* YOUR INSTRUCTIONS:
Below is some material. Set down exactly the line where "[113,326,276,342] GreenSms\GreenSms; ->" appears and all lines after it, and stop at the last line.

╔══

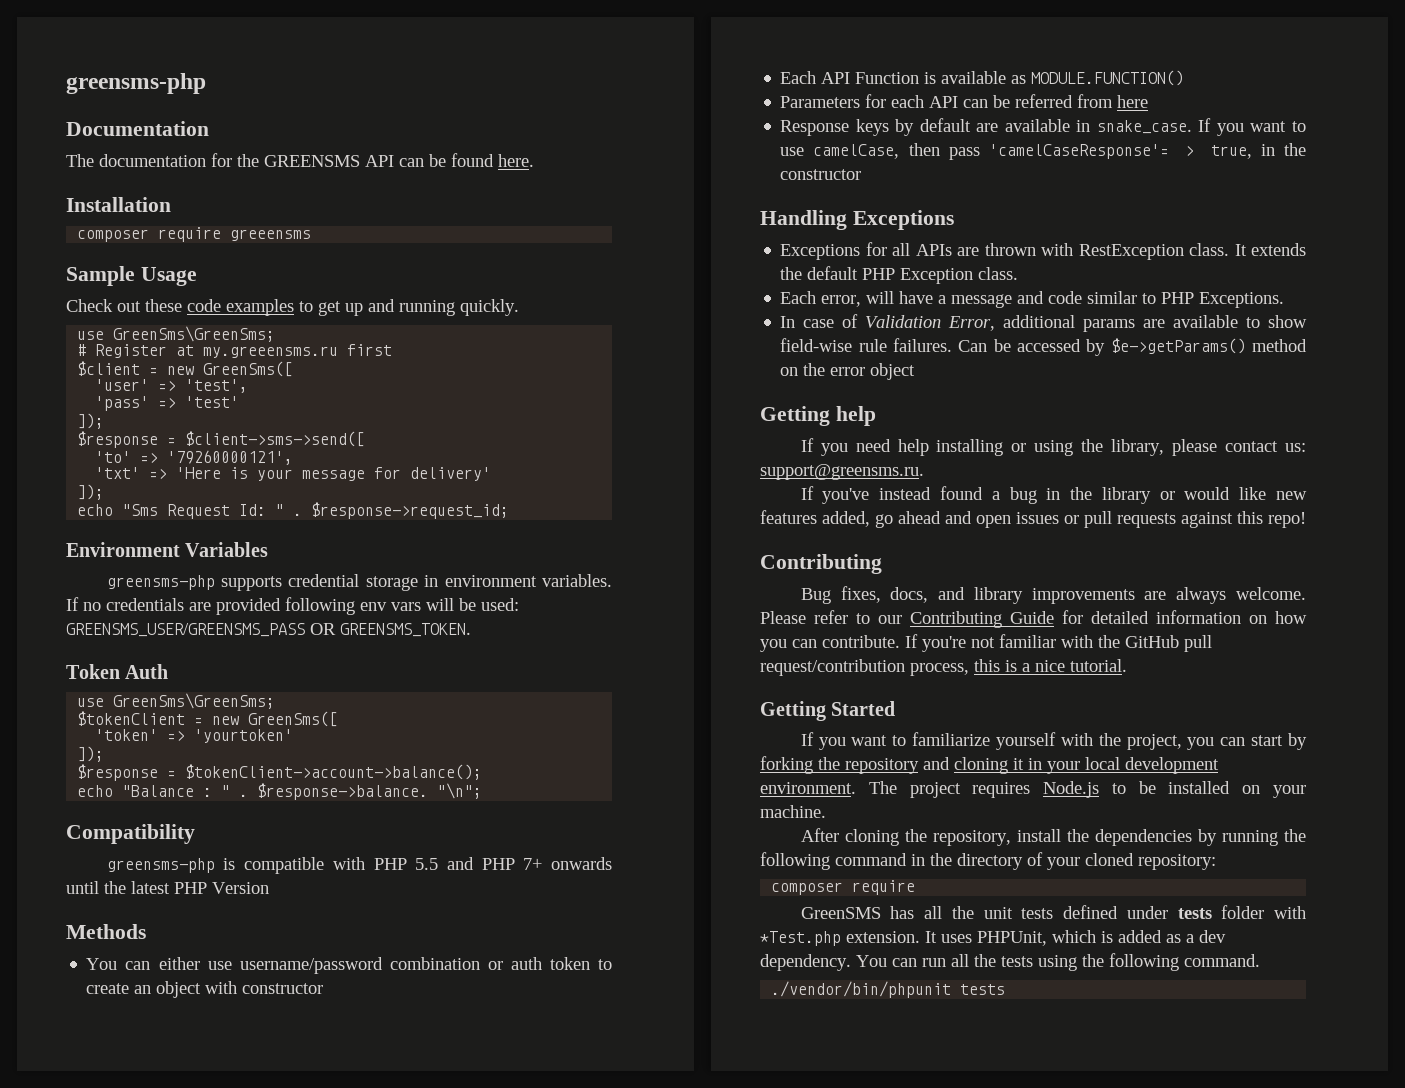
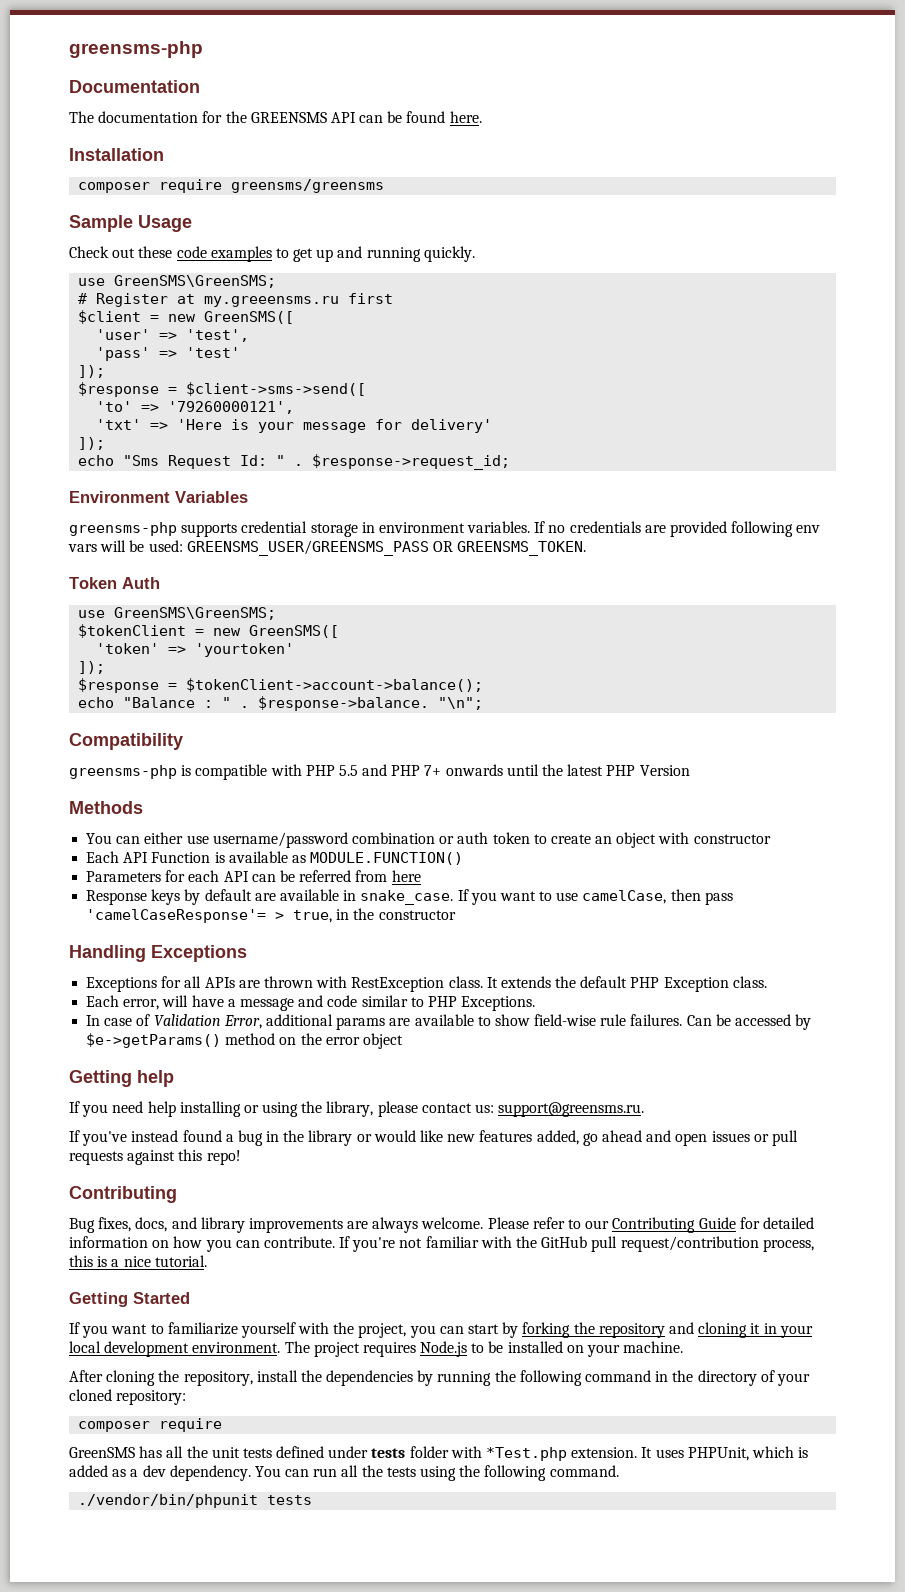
[230,229,312,241] greeensms -> [231,179,385,193] greensms/greensms
[113,326,276,342] GreenSms\GreenSms; -> [114,275,277,288] GreenSMS\GreenSMS;
[203,361,294,377] GreenSms([ -> [204,311,295,324] GreenSMS([
[113,693,276,709] GreenSms\GreenSms; -> [114,607,277,620] GreenSMS\GreenSMS;
[248,711,339,727] GreenSms([ -> [249,625,340,638] GreenSMS([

╚══

* ANSWER TO THIS PROBLEM:
[113,326,276,342] GreenSms\GreenSms; -> [114,275,277,288] GreenSMS\GreenSMS;
[203,361,294,377] GreenSms([ -> [204,311,295,324] GreenSMS([
[113,693,276,709] GreenSms\GreenSms; -> [114,607,277,620] GreenSMS\GreenSMS;
[248,711,339,727] GreenSms([ -> [249,625,340,638] GreenSMS([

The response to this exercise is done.